For years in my career, I quietly felt like an imposter. Not because I hadn’t earned my roles or because I lacked capability, but because I was deeply aware of my weaknesses. The more responsibility I carried, the more conscious I became of what I didn’t know. That awareness, instead of grounding me, slowly became evidence in a case I was building against myself.
And I want to be clear about something: the feeling was real.
The nervousness was real.
The tightening in my chest before speaking was real.
The hesitation was real.
But the conclusion I drew from those feelings — that I didn’t belong — was not.

As a former enterprise risk and internal audit executive, I spent much of my career using the Fraud Triangle — a framework developed by Donald Cressey — to evaluate why fraud occurs. The model explains that three elements are typically present: pressure, opportunity, and rationalization. Remove one of those elements and the risk decreases. Leave them unchecked and distortion grows. Over time, I realized imposter syndrome follows this same pattern.
It begins with pressure. The pressure sounds responsible at first. “I should know more.” “I shouldn’t have gaps.” “If I were truly qualified, this wouldn’t feel uncomfortable.” When you sit in boardrooms, lead teams, or present to senior leaders, expectations are high. But somewhere along the way, many of us absorb a dangerous belief — that credibility means knowing everything. That belief is simply not true. No leader knows everything. No executive operates without blind spots. Yet I interpreted my awareness of what I didn’t know as proof that I didn’t belong. That was the first distortion.
Pressure alone doesn’t sustain fraud. There must also be opportunity — a weakness in the system that allows the distortion to continue. Imposter syndrome’s opportunity is the inner critic going unchecked. That voice that analyzes everything you say. That voice that replays conversations afterward. That voice that quietly whispers, “You should have done better.” Mine grew in silence. I minimized accomplishments. I discounted positive feedback. When things went well, I told myself it was luck. When I succeeded, I assumed expectations must have been low. I never audited that inner critic. I never required it to present evidence. I allowed it to operate without oversight.
In risk terms, that was a control failure.
Then comes rationalization — the justification that keeps the narrative alive. Fraud is rarely impulsive; it is explained away. Imposter syndrome does the same thing. “I’m just good at presenting.” “They overestimated me.” “If they really knew…” The most damaging rationalization I carried was the belief that if I were truly competent, I wouldn’t feel unsure. But competence does not mean the absence of uncertainty. It means moving forward despite it. It means recognizing weaknesses and managing them intelligently. You can hire to your weakness. You can develop the skill. You can ask better questions. What you cannot do — and were never meant to do — is know everything. The lie that you must know everything before you are credible is the real distortion.

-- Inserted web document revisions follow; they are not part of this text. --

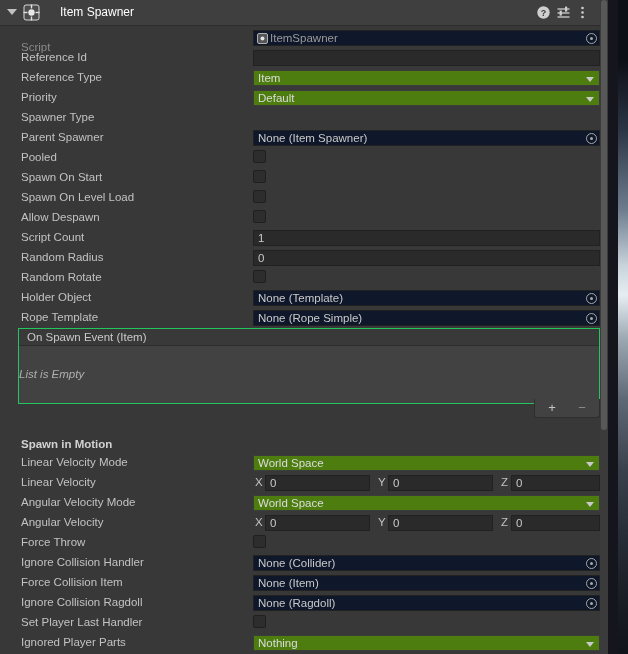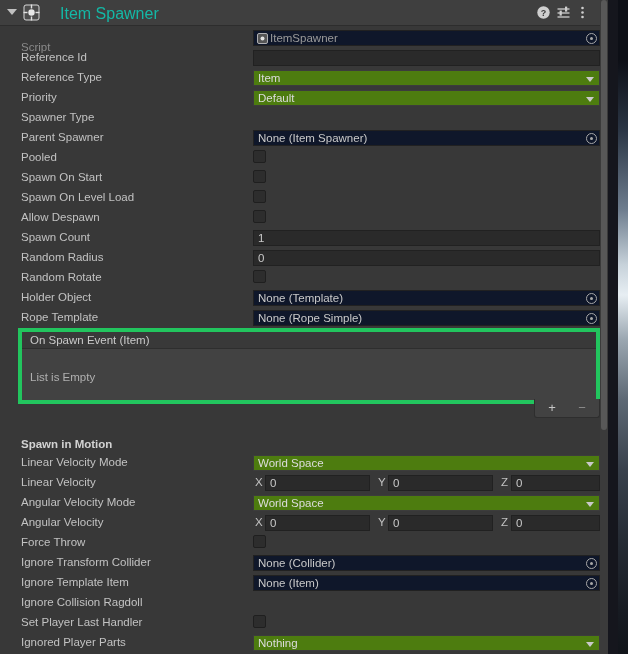--- a/index.html
+++ b/index.html
@@ -72,7 +72,7 @@
   }
   #comp-header .comp-title {
     position: absolute; left: 60px; top: 5px;
-    font-size: 16px; color: #14b8a6;
+    font-size: 12px; color: #ffffff;
   }
   .hdr-btn {
     position: absolute; top: 4px;

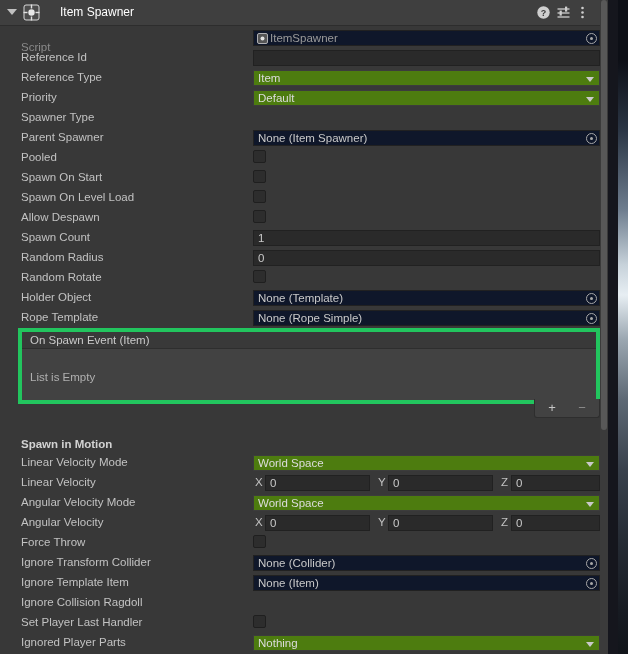--- a/index.html
+++ b/index.html
@@ -355,7 +355,7 @@
           </div>
         </div>
         <div class="row" style="top:228px">
-          <span class="label">Spawn Count</span>
+          <span class="label">Script Count</span>
           <div class="field">
             <div class="textfield">
               <span class="tval">1</span>

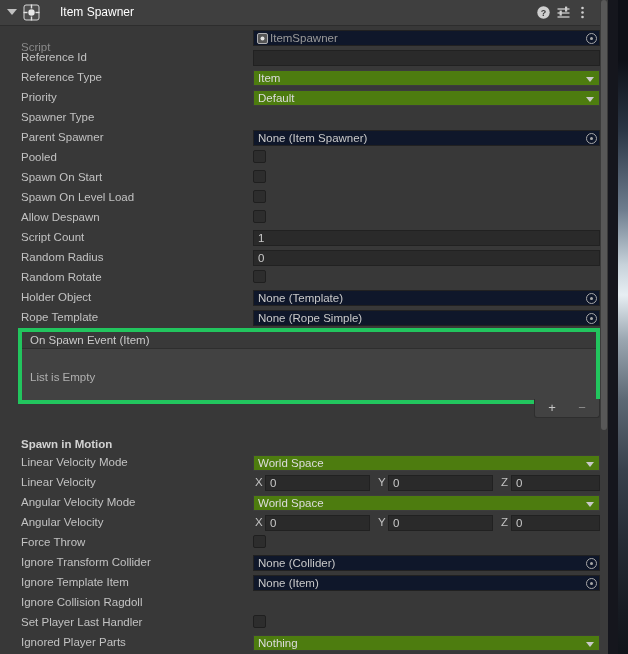--- a/index.html
+++ b/index.html
@@ -198,7 +198,7 @@
     position: absolute; left: 18px; top: 328px;
     width: 582px; height: 76px;
     background: #424242;
-    border: 4px solid #22c55e;
+    border: 1px solid #22c55e;
     box-sizing: border-box;
   }
   #eventbox .ev-header {

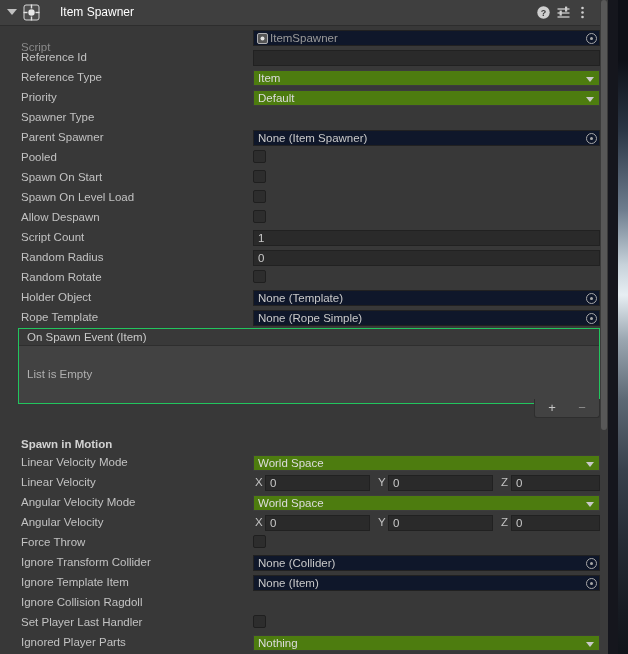--- a/index.html
+++ b/index.html
@@ -212,8 +212,9 @@
     position: absolute; left: 8px; top: 2px; color: #c9c9c9;
   }
   #eventbox .ev-empty {
-    position: absolute; left: 8px; top: 39px;
+    position: absolute; left: 0; top: 39px;
     color: #b0b0b0;
+    font-style: italic;
   }
   #ev-buttons {
     position: absolute; left: 534px; top: 399px;

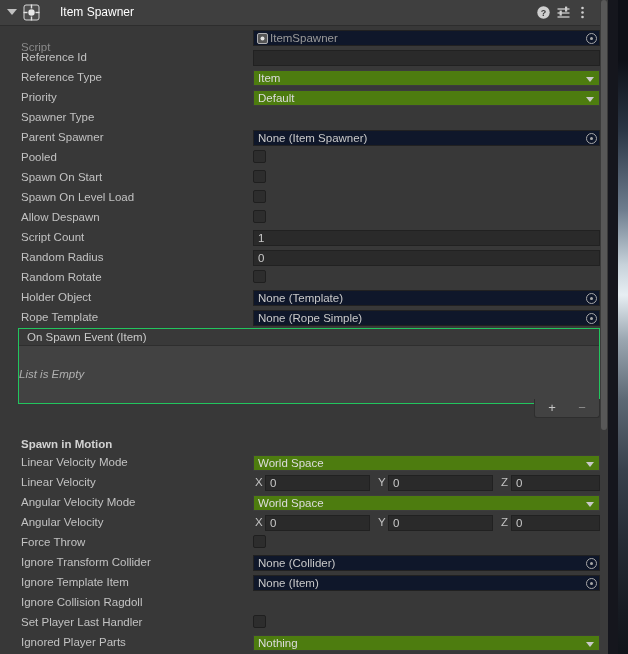--- a/index.html
+++ b/index.html
@@ -475,7 +475,7 @@
           </div>
         </div>
         <div class="row" style="top:553px">
-          <span class="label">Ignore Transform Collider</span>
+          <span class="label">Ignore Collision Handler</span>
           <div class="field">
             <div class="objfield">
               <span class="objtext">None (Collider)</span>

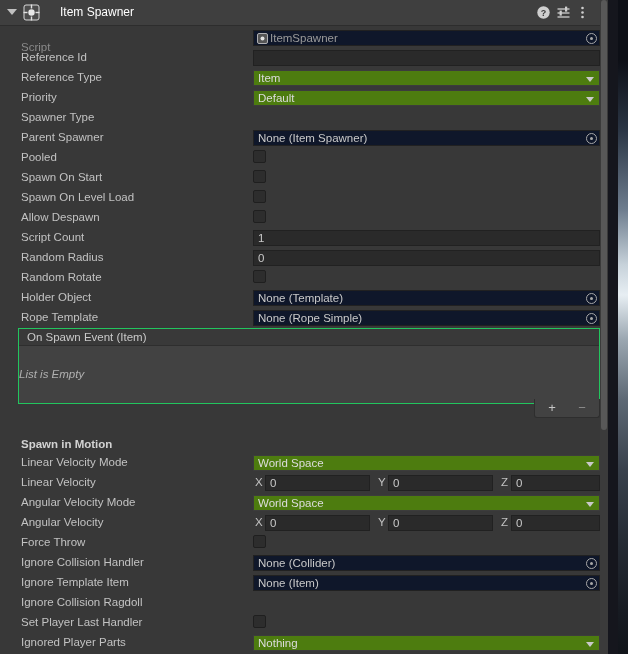--- a/index.html
+++ b/index.html
@@ -484,7 +484,7 @@
           </div>
         </div>
         <div class="row" style="top:573px">
-          <span class="label">Ignore Template Item</span>
+          <span class="label">Force Collision Item</span>
           <div class="field">
             <div class="objfield">
               <span class="objtext">None (Item)</span>

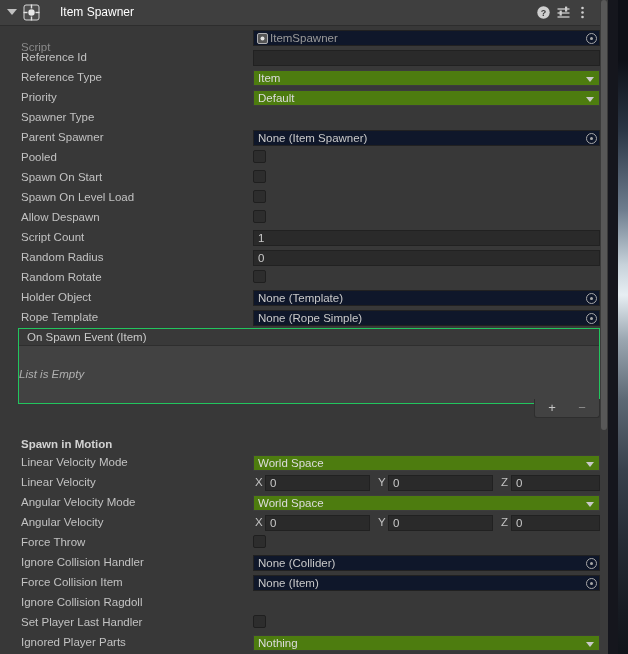--- a/index.html
+++ b/index.html
@@ -494,6 +494,12 @@
         </div>
         <div class="row" style="top:593px">
           <span class="label">Ignore Collision Ragdoll</span>
+          <div class="field">
+            <div class="objfield">
+              <span class="objtext">None (Ragdoll)</span>
+              <span class="target"></span>
+            </div>
+          </div>
         </div>
         <div class="row" style="top:613px">
           <span class="label">Set Player Last Handler</span>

What I regret most is not that I had weaknesses. It’s that I didn’t challenge the story sooner. Imposter syndrome hurt my performance. It made me more nervous than necessary. It made me hesitate to speak up when I had something valuable to add. It caused me, at times, to present without the level of confidence that matched my preparation and experience. The feeling was real — but the interpretation was flawed. The inner critic wasn’t protecting me; it was undermining me. And because I didn’t question it, I allowed it to shape how fully I showed up.
The feeling of being an imposter is common among high-performing, conscientious leaders. It often shows up when you are stretching, when the stakes are high, when you care deeply about doing well. Feeling uncertain does not mean you are incompetent. Feeling nervous does not mean you are fraudulent. Growth often feels like discomfort. Responsibility often feels heavy. Awareness often feels like vulnerability.
Fraud, at its core, is a misrepresentation of truth. Imposter syndrome misrepresents reality. It takes a real feeling and attaches an untrue conclusion to it. It tells capable, self-aware leaders that awareness of weakness equals illegitimacy. It tells us that growth signals inadequacy. It tells us that confidence requires perfection. None of that is true. Weakness does not negate legitimacy. Growth does not cancel credibility. Awareness is not fraud — but believing that awareness disqualifies you might be.
If I could go back, I would challenge that inner critic much earlier. I would test the evidence the way I was trained to. I would separate skill gaps from identity. I would refuse to equate discomfort with incompetence. Most importantly, I would speak up with the confidence my experience had already earned.
My hope in writing this is simple. When you feel that tightening before speaking, when you question whether you belong at the table, when you become acutely aware of what you don’t know, pause. Acknowledge that the feeling is real. Then examine the conclusion. Ask whether your inner critic is presenting facts or just fears. Ask whether pressure, silence, and rationalization are creating a distortion.
Because when you examine it closely, you may discover what I eventually did:
The imposter isn’t you.
The imposter is the belief.
And that belief — when left unchallenged — is the real fraud.